Would you transcribe the entries below word for word, omitting all images?
___ SUPPLIED MATERIAL ___
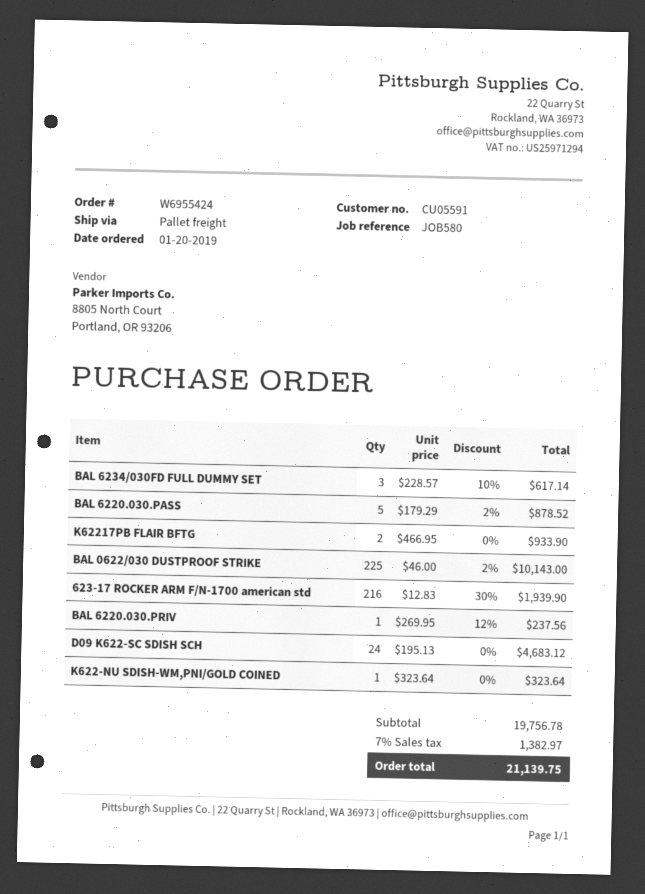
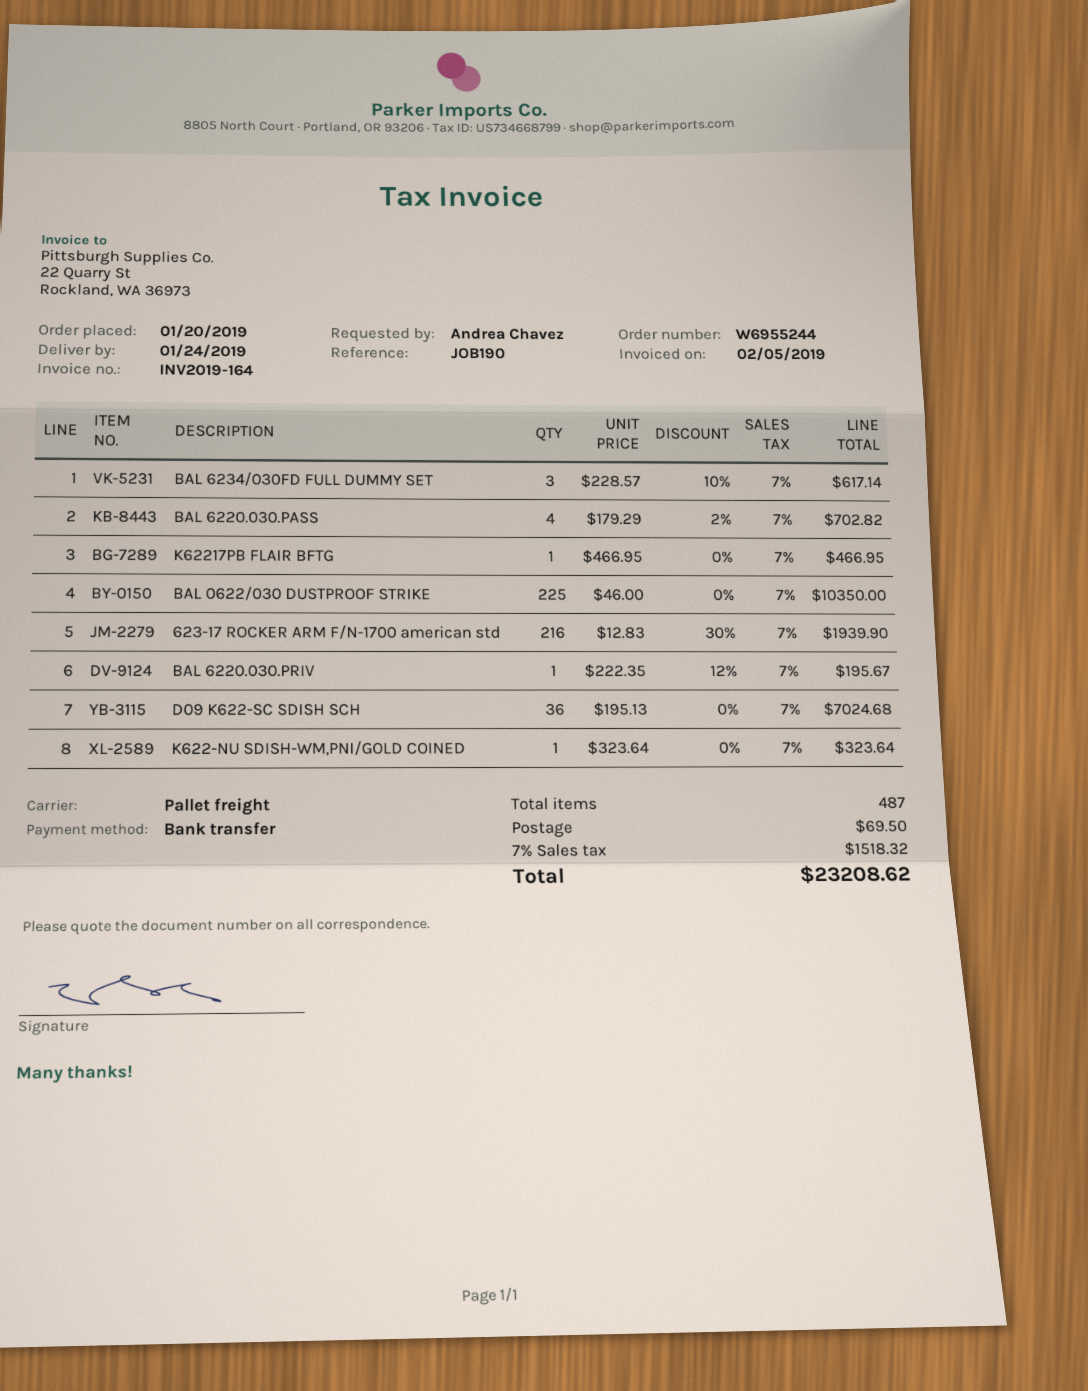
order number: W6955424 -> W6955244
reference: JOB580 -> JOB190
BAL 6220.030.PASS: 5 x 179.29 - 2% = 878.52 -> 4 x 179.29 - 2% = 702.82
K62217PB FLAIR BFTG: 2 x 466.95 = 933.90 -> 1 x 466.95 = 466.95
BAL 0622/030 DUSTPROOF STRIKE: 225 x 46.00 - 2% = 10143.00 -> 225 x 46.00 = 10350.00
BAL 6220.030.PRIV: 1 x 269.95 - 12% = 237.56 -> 1 x 222.35 - 12% = 195.67
D09 K622-SC SDISH SCH: 24 x 195.13 = 4683.12 -> 36 x 195.13 = 7024.68
shipping: none -> 69.50
tax: 7% = 1382.97 -> 7% = 1518.32
total: 21139.75 -> 23208.62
___
[RESPONSE BOX]
order number: W6955424 -> W6955244
reference: JOB580 -> JOB190
BAL 6220.030.PASS: 5 x 179.29 - 2% = 878.52 -> 4 x 179.29 - 2% = 702.82
K62217PB FLAIR BFTG: 2 x 466.95 = 933.90 -> 1 x 466.95 = 466.95
BAL 0622/030 DUSTPROOF STRIKE: 225 x 46.00 - 2% = 10143.00 -> 225 x 46.00 = 10350.00
BAL 6220.030.PRIV: 1 x 269.95 - 12% = 237.56 -> 1 x 222.35 - 12% = 195.67
D09 K622-SC SDISH SCH: 24 x 195.13 = 4683.12 -> 36 x 195.13 = 7024.68
shipping: none -> 69.50
tax: 7% = 1382.97 -> 7% = 1518.32
total: 21139.75 -> 23208.62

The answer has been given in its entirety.